Dad’s sister Lucy and her husband, far and away my favorite relatives, were over from the coast, staying at Dad’s for the weekend. Lucy was 13 years younger than Dad. She quit high school to run off with a soldier, the quiet Texan she was still married to. Her father and brothers didn’t speak to her for years.
Jim and his wife, Gloria, and Gloria’s parents were there. Gloria’s parents were always there. People too stupefyingly dull to ever be invited anywhere else, they had become fixtures at all my family gatherings, lumps of gray banality that sucked any possibility of liveliness from the events.
Mom’s wheelchair had Mylar balloons tied to the handles. Jim presented her with an electronic cat, which, when turned on, vibrated nastily and emitted annoying mewing sounds. “Mom, I know how much you miss your cat. When I saw this, I knew you’d love it,” he said as he turned it on and put it on her lap. She stared at it in horror for a moment, then brushed it to the floor.
“Wouldn’t you like some cake, honey?” Dad asked as he bustled over and tried to force-feed her a big lump of Vons white cake with lard frosting.
“I don’t like white cake,” she said through clenched teeth. “You’d think somebody would remember I liked chocolate cake.”

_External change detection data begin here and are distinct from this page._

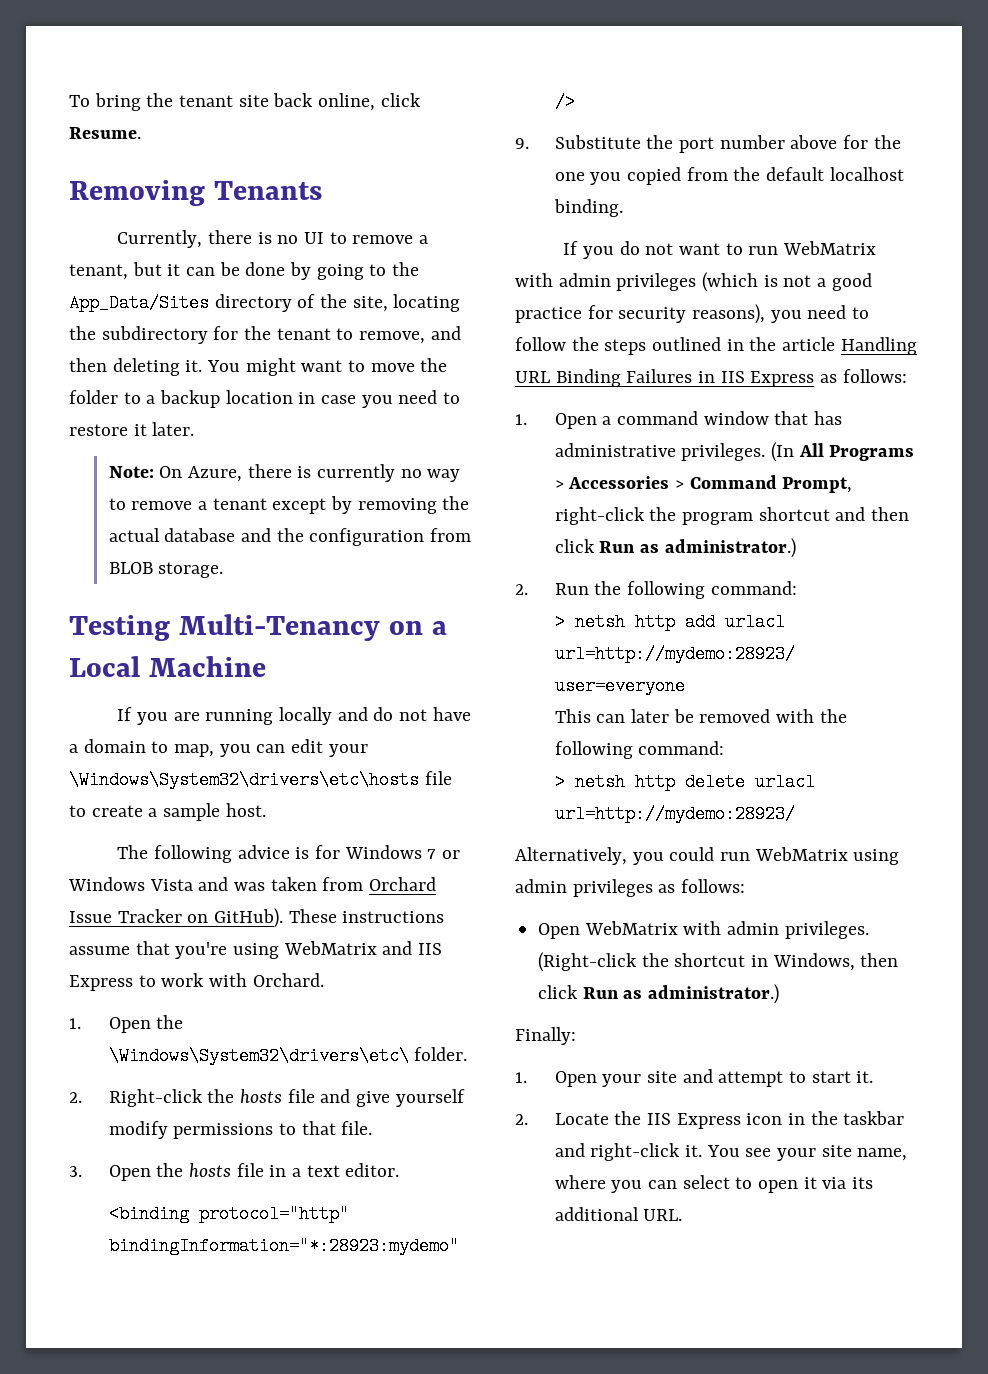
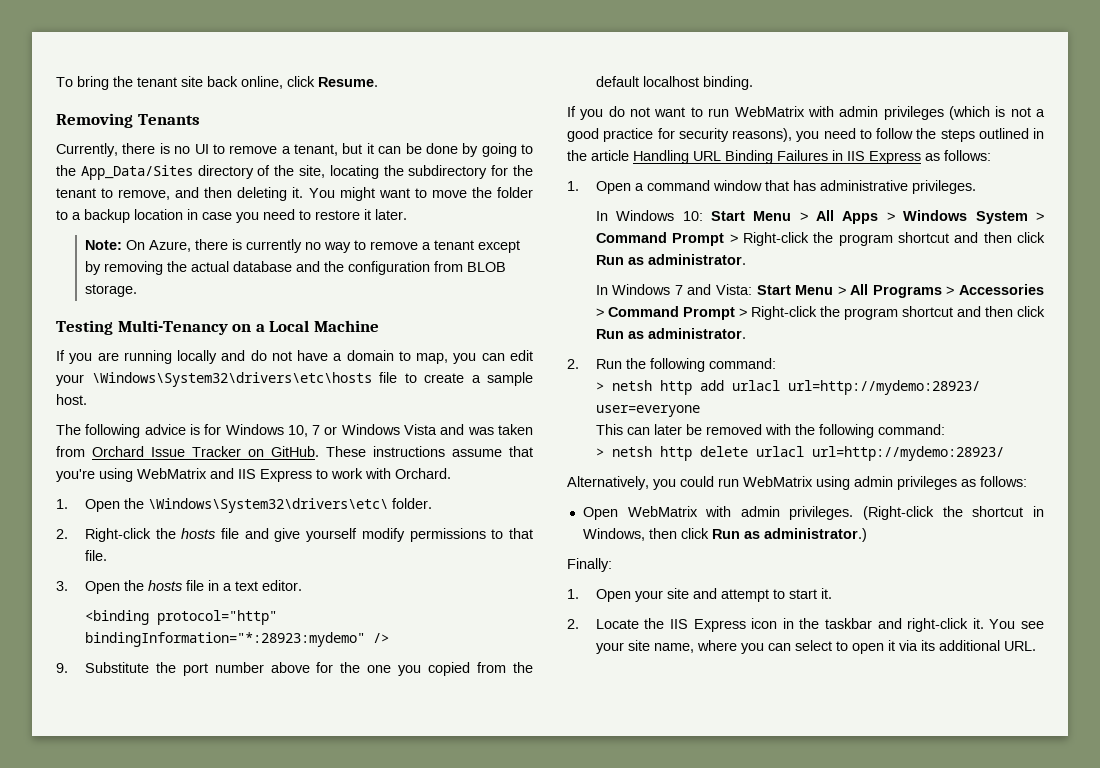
- The following advice is for Windows 7 or Windows Vista and was taken from Orchard Issue Tracker on GitHub).
+ The following advice is for Windows 10, 7 or Windows Vista and was taken from Orchard Issue Tracker on GitHub.
- 1. Open a command window that has administrative privileges. (In All Programs > Accessories > Command Prompt, right-click the program shortcut and then click Run as administrator.)
+ 1. Open a command window that has administrative privileges.
+ In Windows 10: Start Menu > All Apps > Windows System > Command Prompt > Right-click the program shortcut and then click Run as administrator.
+ In Windows 7 and Vista: Start Menu > All Programs > Accessories > Command Prompt > Right-click the program shortcut and then click Run as administrator.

The party went downhill from there. I rather hoped Mom would talk with Gloria’s parents, finally tell them with her newfound honesty just how much she despised them. But she fell asleep. I found myself trapped in a corner by them, having to listen to tales of their grandchildren’s school successes.
After the party, I went home. Jim went back to Dad’s and got in a fight with Lucy. By nine the next morning I’d heard both their versions.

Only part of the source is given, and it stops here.